At Evans Cycles, we love to ride. Live to ride, even. We’re proud of the rides our colleagues manage to complete, and we take great pleasure in sharing their stories.
Here’s one from staff trainer, Nick, who recently rode the *AHEM* <Rhymes with Biggle> Mountain Mayhem 24 Hour Solo, in preparation for the Leadville 100…
Even the title of this sounds mental. Riding my bike for 24 hours! A friend of mine always put it thus: “Just remember what you were doing this time yesterday, and imagine riding since then!”.
I have done a solo 24h mountain bike race before. It’s taken me 5 years to remotely think about doing it again. They are that hard, but mentally hard as well as physically hard. It’s normally your head that gives in first, as long as you don’t go out too hard that is.
A 24 hour race is hard not only are you staying up all night, but you are pushing your body way beyond what it knows and likes, way beyond…

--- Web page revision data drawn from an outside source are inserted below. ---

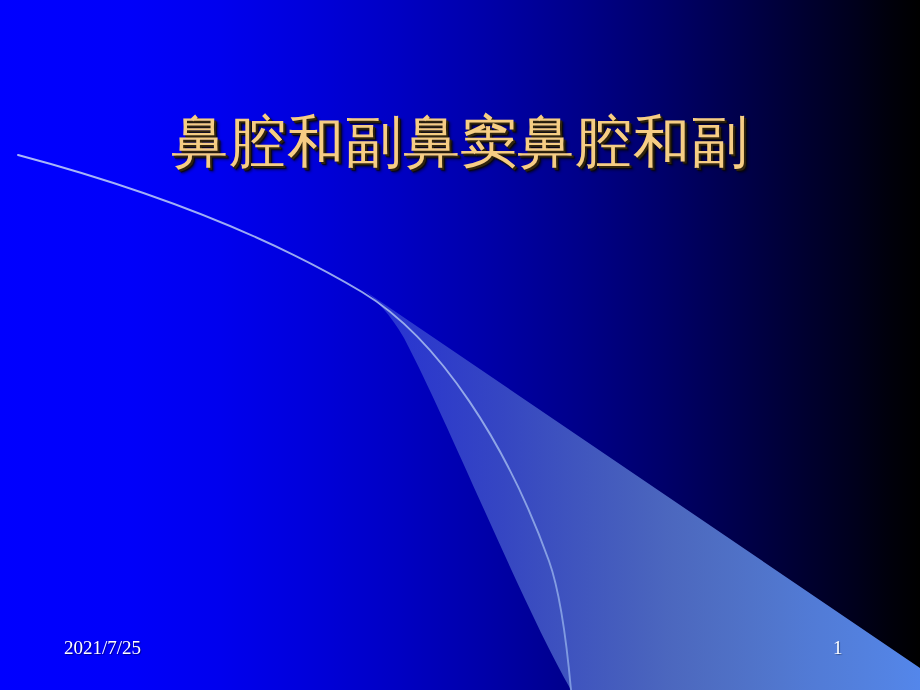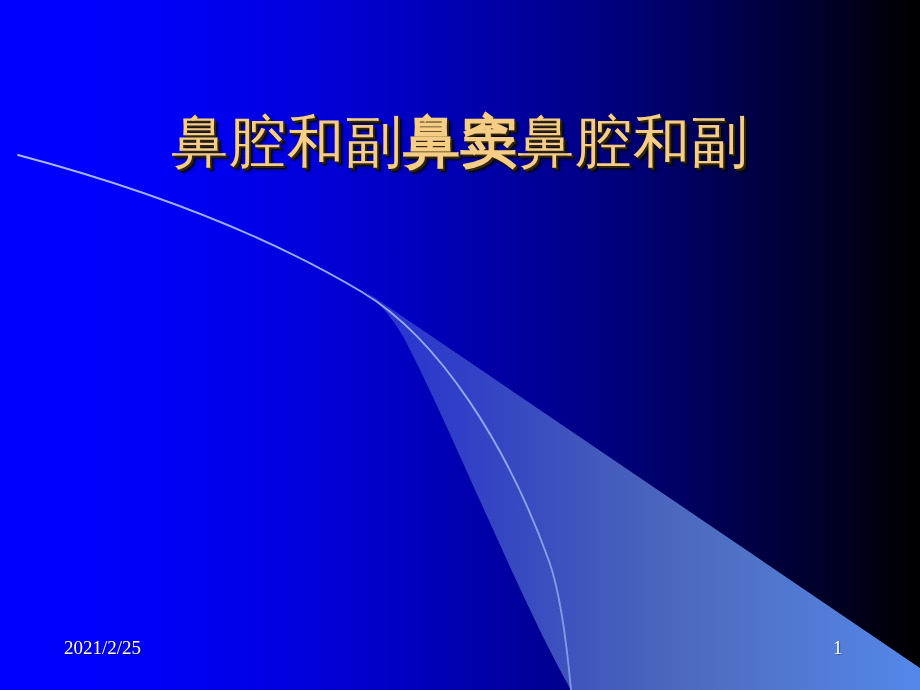--- a/index.html
+++ b/index.html
@@ -58,21 +58,21 @@
        3px 3px 1px rgba(10,8,2,0.85),
        4px 4px 3px rgba(0,0,0,0.55);
   }
   .title-serif {
     font-family: "Liberation Serif", "DejaVu Serif", serif;
     font-weight: normal;
     margin-top: 44px;
   }
   .title-bold {
     font-family: "Liberation Sans", "DejaVu Sans", sans-serif;
-    font-weight: bold;
+    font-weight: normal;
     letter-spacing: 0px;
   }
 
   
   #footer-date {
     position: absolute;
     left: 64px;
     top: 637px;
     font-size: 19px;
     color: #ffffff;
@@ -120,17 +120,17 @@
     <path d="M 18 155
              C 150 190 268 236 362 292
              C 440 339 508 447 549 561
              C 559 589 566 635 571 690" fill="none" stroke="url(#arcGrad)" stroke-width="1.9" stroke-linecap="round"></path>
   </svg>
 
   <div id="title-block">
     <span class="title-text title-serif">鼻腔和副</span><span class="title-text title-bold">鼻窦</span><span class="title-text title-serif">鼻腔和副</span>
   </div>
 
-  <div id="footer-date">2021/2/25</div>
+  <div id="footer-date">2021/7/25</div>
 
   <div id="footer-pagenum">1</div>
 
 </div>
 
 </body></html>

What I did last time and a lot of other riders do is split it into 4x6hour races, which makes it seem a bit easier. Breaking it down and getting off the bike every 6 hours for some proper food is a real help.

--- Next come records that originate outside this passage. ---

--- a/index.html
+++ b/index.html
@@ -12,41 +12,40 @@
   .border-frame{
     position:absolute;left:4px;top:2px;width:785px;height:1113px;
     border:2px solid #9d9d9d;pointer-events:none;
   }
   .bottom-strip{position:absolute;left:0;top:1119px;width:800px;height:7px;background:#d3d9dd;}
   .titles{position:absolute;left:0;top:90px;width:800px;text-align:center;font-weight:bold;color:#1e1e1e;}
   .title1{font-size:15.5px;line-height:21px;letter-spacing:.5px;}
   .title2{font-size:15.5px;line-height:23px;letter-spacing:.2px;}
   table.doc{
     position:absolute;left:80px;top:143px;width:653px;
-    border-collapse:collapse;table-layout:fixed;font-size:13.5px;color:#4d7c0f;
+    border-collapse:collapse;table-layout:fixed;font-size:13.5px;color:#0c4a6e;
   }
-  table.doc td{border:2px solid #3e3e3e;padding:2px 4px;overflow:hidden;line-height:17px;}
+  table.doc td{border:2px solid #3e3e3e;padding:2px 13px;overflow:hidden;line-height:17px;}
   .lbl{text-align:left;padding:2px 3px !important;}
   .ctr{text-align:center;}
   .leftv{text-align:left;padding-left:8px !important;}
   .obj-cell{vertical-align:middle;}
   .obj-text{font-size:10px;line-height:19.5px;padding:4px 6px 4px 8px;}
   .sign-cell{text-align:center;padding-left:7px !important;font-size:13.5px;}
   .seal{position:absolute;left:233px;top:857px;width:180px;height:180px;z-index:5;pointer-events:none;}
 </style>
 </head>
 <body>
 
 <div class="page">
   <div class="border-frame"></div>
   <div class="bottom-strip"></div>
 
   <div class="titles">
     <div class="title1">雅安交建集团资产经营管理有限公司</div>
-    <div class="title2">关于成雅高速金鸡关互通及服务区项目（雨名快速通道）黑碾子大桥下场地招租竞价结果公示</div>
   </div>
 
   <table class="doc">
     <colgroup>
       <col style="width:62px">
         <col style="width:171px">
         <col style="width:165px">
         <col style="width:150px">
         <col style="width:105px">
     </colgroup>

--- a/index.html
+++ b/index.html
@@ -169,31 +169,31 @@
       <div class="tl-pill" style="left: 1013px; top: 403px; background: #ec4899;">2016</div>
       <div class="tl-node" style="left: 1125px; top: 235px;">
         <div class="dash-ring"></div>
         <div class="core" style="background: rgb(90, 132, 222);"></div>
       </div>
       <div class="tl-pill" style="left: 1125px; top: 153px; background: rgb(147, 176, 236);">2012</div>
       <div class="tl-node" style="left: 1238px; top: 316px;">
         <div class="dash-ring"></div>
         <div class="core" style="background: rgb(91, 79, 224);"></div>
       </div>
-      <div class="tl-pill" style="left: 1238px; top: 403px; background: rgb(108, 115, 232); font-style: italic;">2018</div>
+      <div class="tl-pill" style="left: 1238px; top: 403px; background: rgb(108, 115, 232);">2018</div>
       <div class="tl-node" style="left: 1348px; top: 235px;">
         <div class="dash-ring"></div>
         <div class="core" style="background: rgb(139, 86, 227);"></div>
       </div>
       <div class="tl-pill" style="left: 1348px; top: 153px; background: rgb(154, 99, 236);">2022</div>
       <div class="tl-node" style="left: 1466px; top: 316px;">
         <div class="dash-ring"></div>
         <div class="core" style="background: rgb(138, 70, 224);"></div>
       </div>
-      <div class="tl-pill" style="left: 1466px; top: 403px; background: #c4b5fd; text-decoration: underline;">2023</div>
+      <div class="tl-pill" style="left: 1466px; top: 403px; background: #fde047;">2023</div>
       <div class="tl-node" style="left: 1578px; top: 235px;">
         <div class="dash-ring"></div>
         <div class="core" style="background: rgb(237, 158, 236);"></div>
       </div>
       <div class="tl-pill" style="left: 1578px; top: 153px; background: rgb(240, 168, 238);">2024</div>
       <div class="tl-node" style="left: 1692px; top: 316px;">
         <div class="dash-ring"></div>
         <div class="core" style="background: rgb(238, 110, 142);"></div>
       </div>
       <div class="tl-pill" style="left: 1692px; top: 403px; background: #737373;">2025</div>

This year was different. As some of you may know I’m training for the Leadville 100 mountain bike race in Colorado in August, so I was using this race as a training race for the Leadville. My aim was race for 10/11hours on the Saturday, eat, sleep and then get up and continue on Sunday. Massively slack I hear you all say, but I didn’t want to write myself off for weeks after and be unable to train. My aim was to try and get 100 miles off road in on my bike.
The race begins with a 1 mile running start, but most of the solo riders opt to walk. Then it’s straight into the 11km lap. I’m used to XC racing which is sub 2 hour events, so I was constantly reminding myself to calm down and ride slower because I was doing the equivalent of 12 of those bad boys!

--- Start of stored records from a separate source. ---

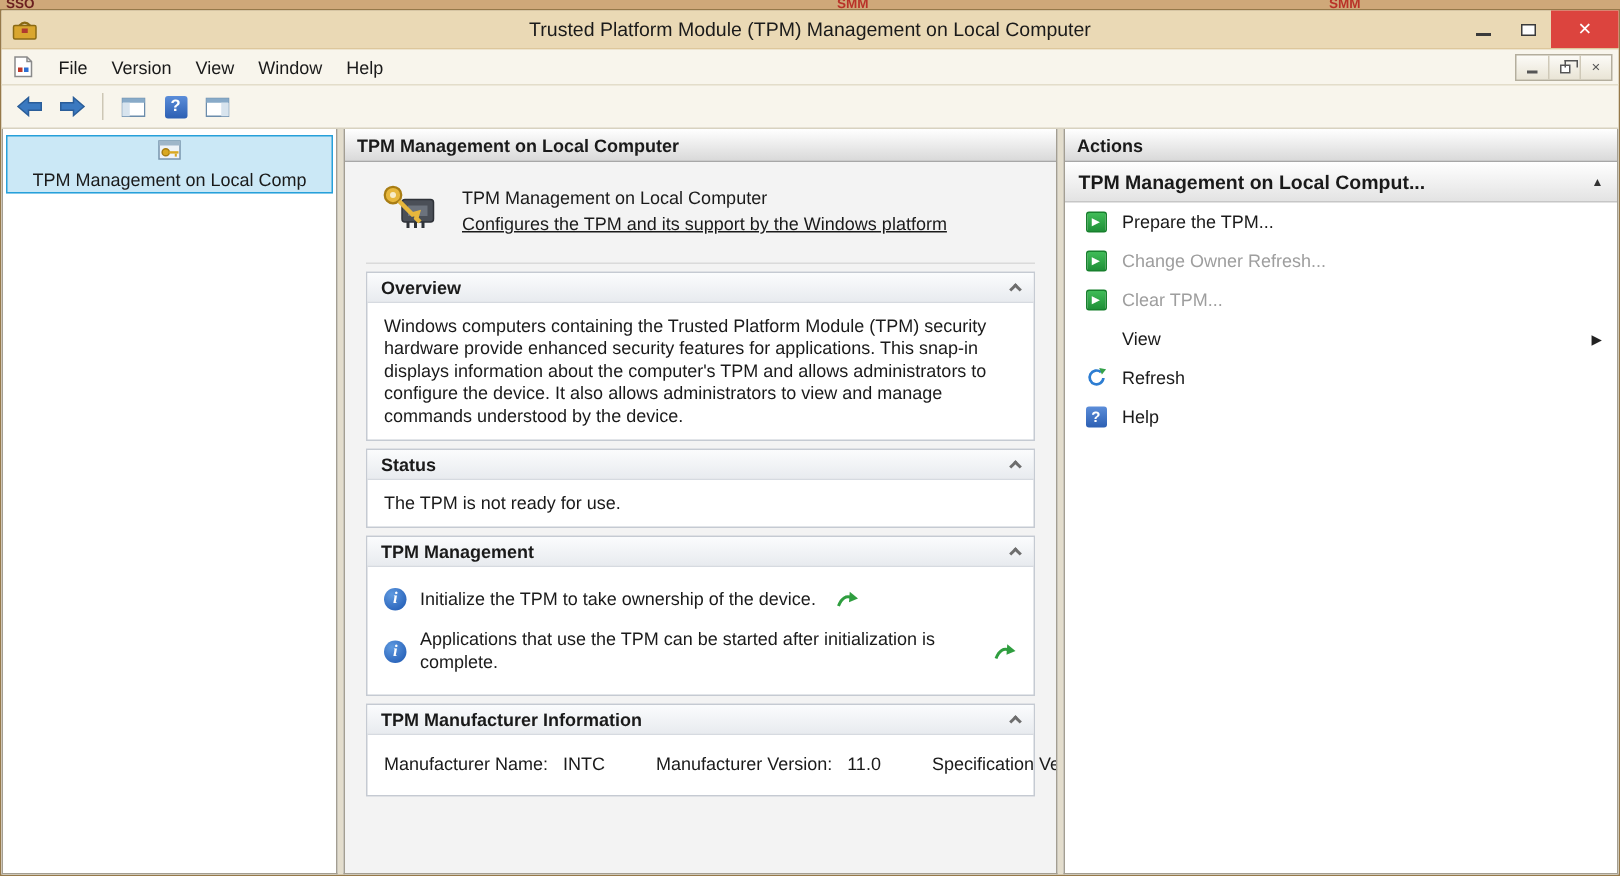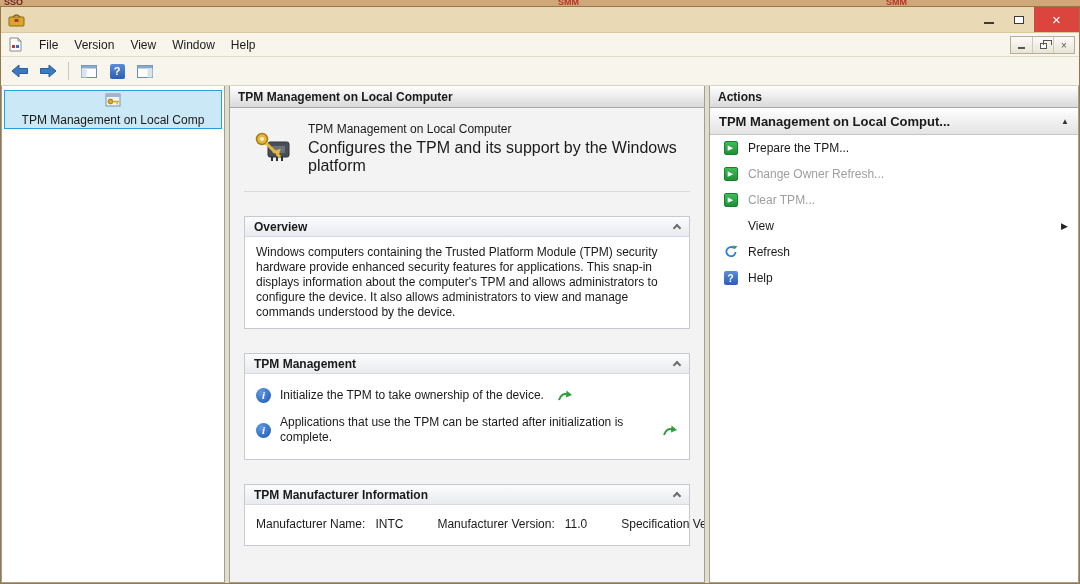--- a/index.html
+++ b/index.html
@@ -64,24 +64,24 @@
   
   .tree-item { display: flex; align-items: center; gap: 5px; margin: 4px 2px 0 2px; padding: 1px 3px; font-size: 12px; white-space: nowrap; overflow: hidden; }
   .tree-item.selected { background: #cbe8f6; border: 1px solid #26a0da; flex-direction: column; }
   .tree-icon { width: 16px; height: 16px; flex: none; }
   .tree-label { overflow: hidden; }
 
   
   .center-content { flex: 1; background: #f3f3f3; overflow: hidden; }
   .banner { display: flex; align-items: center; gap: 16px; padding: 14px 20px 10px 24px; }
   .banner-title { font-size: 12px; }
-  .banner-subtitle { font-size: 16px; margin-top: 3px; }
+  .banner-subtitle { font-size: 12px; margin-top: 3px; text-decoration: underline; }
   .banner-sep { height: 1px; background: #dadada; margin: 6px 14px 0 14px; }
 
-  .section { background: #fff; border: 1px solid #c5cad2; margin: 24px 14px 0 14px; }
+  .section { background: #fff; border: 1px solid #c5cad2; margin: 5px 14px 0 14px; }
   .section-header { height: 20px; background: linear-gradient(#fbfcfd, #e8ebef); border-bottom: 1px solid #d6dae0; display: flex; align-items: center; padding: 0 9px; font-size: 12px; font-weight: bold; }
   .sec-chevron { width: 6px; height: 6px; border-left: 2px solid #6d6d6d; border-top: 2px solid #6d6d6d; transform: rotate(45deg); margin-left: auto; margin-top: 3px; }
   .section-body { padding: 8px 11px; font-size: 12px; line-height: 15px; }
 
   .mgmt-row { display: flex; align-items: center; gap: 9px; padding: 6px 0; }
   .info-badge { width: 15px; height: 15px; flex: none; border-radius: 50%; background: radial-gradient(circle at 35% 30%, #5f9ae0, #1b55b0); color: #fff; font-family: "Liberation Serif", serif; font-style: italic; font-weight: bold; font-size: 11px; display: flex; align-items: center; justify-content: center; }
   .curve-arrow { margin-left: 4px; display: flex; align-items: center; }
 
   .mf-body { display: flex; padding: 12px 11px 14px 11px; font-size: 12px; }
   .mf-field { margin-right: 34px; white-space: nowrap; }
@@ -108,20 +108,21 @@
 <div class="window">
 
   <div class="titlebar">
     <span class="app-icon">
       <svg width="17" height="15" viewBox="0 0 17 15">
         <rect x="1" y="5" width="15" height="9" rx="1" fill="#d9a62e" stroke="#8a6a14"></rect>
         <path d="M5 5 Q8.5 1 12 5" fill="none" stroke="#8a6a14" stroke-width="1.5"></path>
         <rect x="6.5" y="7" width="4" height="3" fill="#b03a2e"></rect>
       </svg>
     </span>
+    <span class="title-text">Trusted Platform Module (TPM) Management on Local Computer</span>
     <div class="caption-buttons">
       <div class="cap-btn">
           <div class="glyph-min"></div>
         </div>
       <div class="cap-btn">
           <div class="glyph-max"></div>
         </div>
       <div class="cap-btn close">
           <span>×</span>
         </div>
@@ -232,20 +233,27 @@
         <div class="banner-sep"></div>
 
         <div class="section">
           <div class="section-header">
             <span>Overview</span>
             <span class="sec-chevron"></span>
           </div>
           <div class="section-body">Windows computers containing the Trusted Platform Module (TPM) security hardware provide enhanced security features for applications. This snap-in displays information about the computer's TPM and allows administrators to configure the device. It also allows administrators to view and manage commands understood by the device.</div>
         </div>
 
+        <div class="section">
+          <div class="section-header">
+            <span>Status</span>
+            <span class="sec-chevron"></span>
+          </div>
+          <div class="section-body">The TPM is not ready for use.</div>
+        </div>
 
         <div class="section">
           <div class="section-header">
             <span>TPM Management</span>
             <span class="sec-chevron"></span>
           </div>
           <div class="section-body">
             <div class="mgmt-row">
               <span class="info-badge">i</span>
               <span>Initialize the TPM to take ownership of the device.</span>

The first couple of laps were around the 40 minute mark, which was good. I felt like I could keep that pace so on I pushed. I was stopping each lap to get a new bottle and make sure I had food. It was scorching hot – fluid and food can make or break you in these conditions.
I have tried loads of different brands and flavours. I would always suggest people find one they like the taste of and when you mix it up, always make it slightly weaker for when you race, everything tastes sweeter when you are exercising. I was rocking the Torq Vanilla Pod drink. I love that it’s not acidic and slightly milky – not to everyone’s taste but I like it.
So what do you eat on a ride like this?
Well with nutrition there are a whole host of choices out there. I’m not claiming to be a nutrition expert, but one thing I do know is what I like, what agrees with me and what doesn’t.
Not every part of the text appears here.